Dear Tessie,

I'm coming up from Sacramento next weekend to stay in an AirBnB. Given everything that I've seen in the national news about $1,000 fines and neighbors' feelings about vacation home rentals, I'm worried that I'm going to get egged for being a tourist in South Lake Tahoe. Any tips for not angering 40-year locals while on vacation?


Here For A Good Time

You've come to the right gal. My threshold for annoyance is very low, so I've got a number of suggestions for how to fly under the radar and avoid leaving South Lake Tahoe feeling like you had a late-night losing streak at the blackjack table.

First off, drive 15 mph down U.S. 50. Us locals love it when we see you snapping photos of the lake with your selfie stick out the window of your Chrysler Pacifica while getting lapped by pedestrians on the sidewalk. We don't have jobs to get to. Take your time!

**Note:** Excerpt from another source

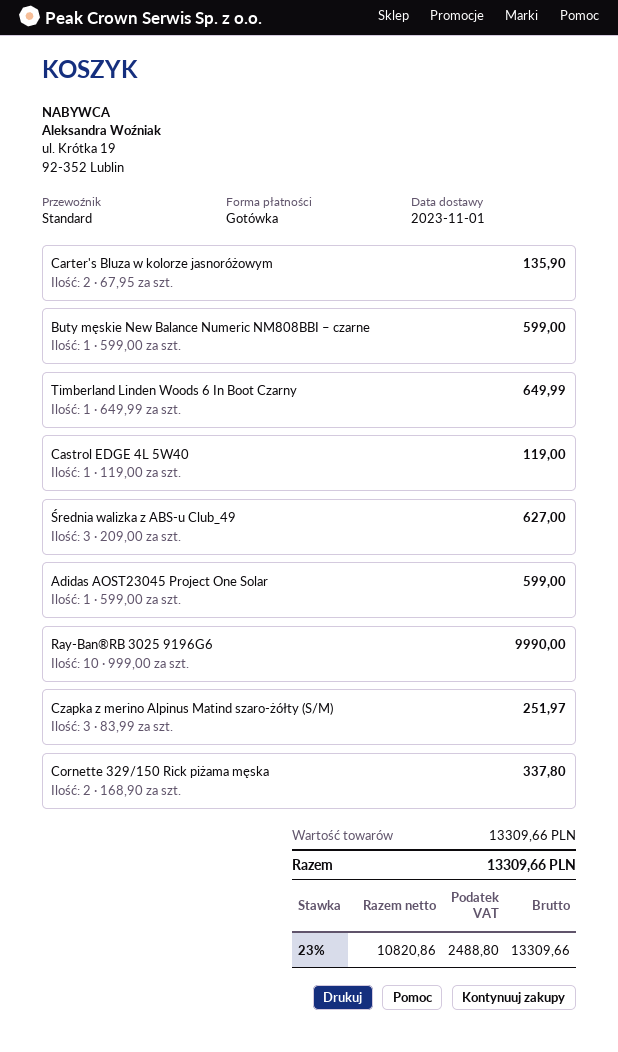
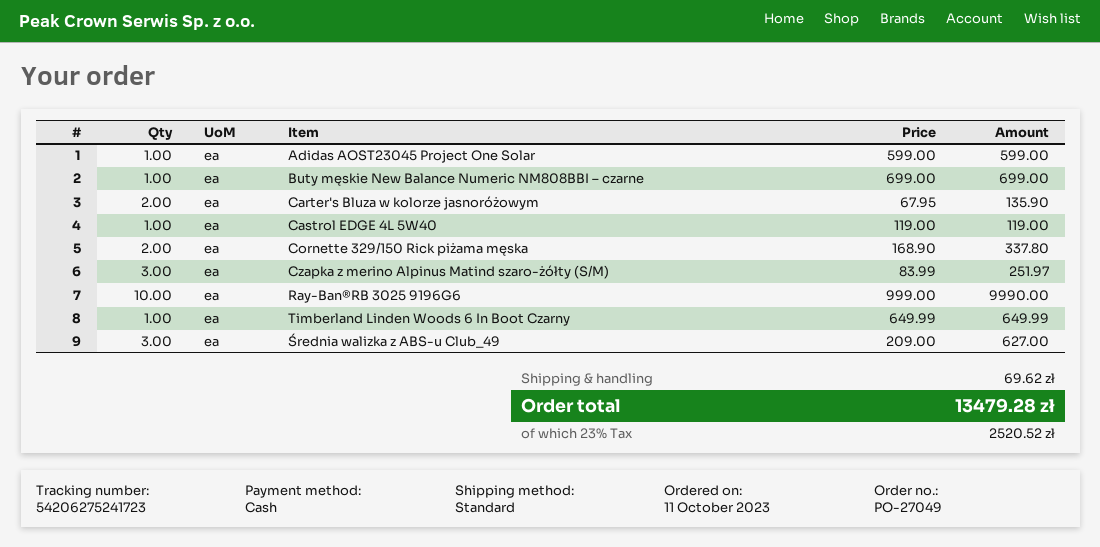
Buty męskie New Balance Numeric NM808BBI – czarne: 1 x 599.00 = 599.00 -> 1 x 699.00 = 699.00
shipping: none -> 69.62
tax: 23% = 2488.80 -> 23% = 2520.52
total: 13309.66 -> 13479.28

When you arrive at your vacation home rental, make sure to go around asking all of your neighbors if you can park in their extra space since you didn't read the rental agreement and are just now learning that you can't park on the street. It's not like we haven't already been asked that question six times this week by other renters who came through.

Plus, we definitely don't have four more roommates coming home who need to park there since we can't afford to live without six people to a house.

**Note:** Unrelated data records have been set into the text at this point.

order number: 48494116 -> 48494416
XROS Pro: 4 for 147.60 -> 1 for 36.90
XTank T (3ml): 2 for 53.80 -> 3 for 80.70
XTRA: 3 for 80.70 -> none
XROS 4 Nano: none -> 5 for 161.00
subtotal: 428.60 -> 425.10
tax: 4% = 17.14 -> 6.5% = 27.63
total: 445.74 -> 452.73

Also, screw the occupancy limit! This is America. Ain't nobody gonna tell you how many friends you can have over for beer pong. I'm sure the neighboring houses are just waiting for an invite when they're peering out their windows — not preparing to call the vacation home rental po-po.

When you get to Safeway to stock up for the weekend with two grocery carts filled with Natty Ice, boxed wine and Fireball, make sure to loudly complain about how long the lines are. It's not like we are also in line trying to buy a gallon of milk really quickly on our way home.

And when you go on what you believe to be a short hike to Eagle Falls in Emerald Bay, please drag up pool floaties and do it in flip-flops. Our search and rescue teams have way too much time on their hands.

With this carefully curated advice, your weekend should be smooth sailing! You're welcome.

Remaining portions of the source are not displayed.